Build a Simple JS Syntax Highlighter in Under 60 Lines of JavaScript

5 min. read

Have you ever needed to insert a block of code into your blog? For that, you typically use a syntax highlighter like ShikiJS, Highlight.js, or PrismJS. But what if you could create your own? In this tutorial, we’ll show you how to build a simple JavaScript syntax highlighter — and the best part? We’ll do it in under 60 lines of JavaScript code!

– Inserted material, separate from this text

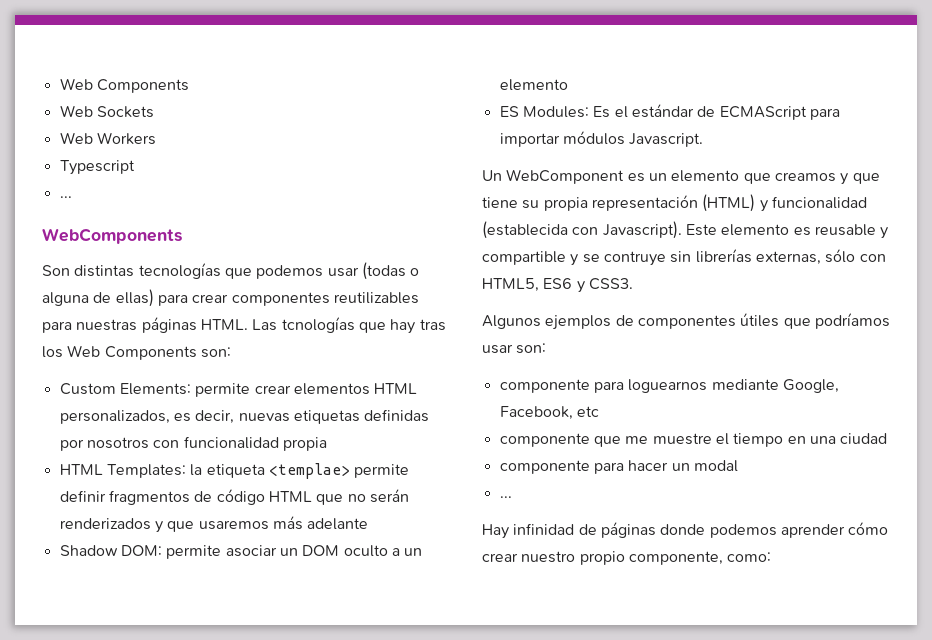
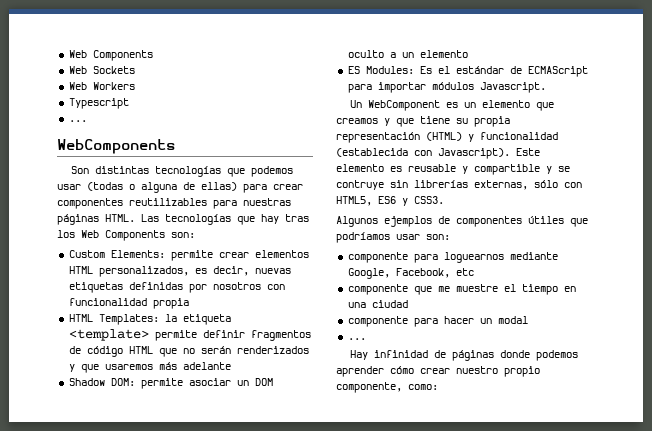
- Las tcnologías que hay tras los Web Components son:
+ Las tecnologías que hay tras los Web Components son:
- HTML Templates: la etiqueta <templae> permite definir fragmentos de código HTML que no serán renderizados y que usaremos más adelante
+ HTML Templates: la etiqueta <template> permite definir fragmentos de código HTML que no serán renderizados y que usaremos más adelante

Make sure to visit this post’s github repository. Please consider following this project’s author, Sina Bayandorian, and starring the project to show your ❤️ and support. https://github.com/sina-byn/js-syntax-highlighter

Initial Setup

mkdir syntax-highlighter
cd syntax-highlighter
npm create vite@latest -- --template vanilla
npm i esprima

Remove unnecessary files:

rm counter.js javascript.svg

Replace the existing CSS in your style.css file with the following code:

/* * style.css */

* {
  margin: 0;
  padding: 0;
  box-sizing: border-box;
}

body {
  height: 100%;
}

code {
  display: block;
  width: 100%;
  height: 100svh;
}

pre {
  width: 100%;
  height: 100%;
  background: #0d0d1d;
}

Replace the existing code inside your main.js file with the following:

// * main.js

import * as esprima from 'esprima';

import './style.css';

// * --- rest of the code goes here ---

Finally, let’s update the HTML structure. Replace the existing content in your index.html file with the following to set up the page

<!DOCTYPE html>
<html lang="en">
  <head>
    <meta charset="UTF-8" />
    <link rel="icon" type="image/svg+xml" href="/vite.svg" />
    <meta name="viewport" content="width=device-width, initial-scale=1.0" />
    <title>Vite App</title>
  </head>
  <body>
    <div id="app">
      <code>
        <pre></pre>
      </code>
    </div>

    <script type="module" src="/main.js"></script>
  </body>
</html>

Now that everything is set up, we’re ready to get started!

Why Esprima?

I chose Esprima for parsing and tokenizing because of its simplicity and ease of use. It also provides a limited number of tokens, which is more than enough for the purpose of this tutorial. This makes it a perfect choice for building a lightweight syntax highlighter.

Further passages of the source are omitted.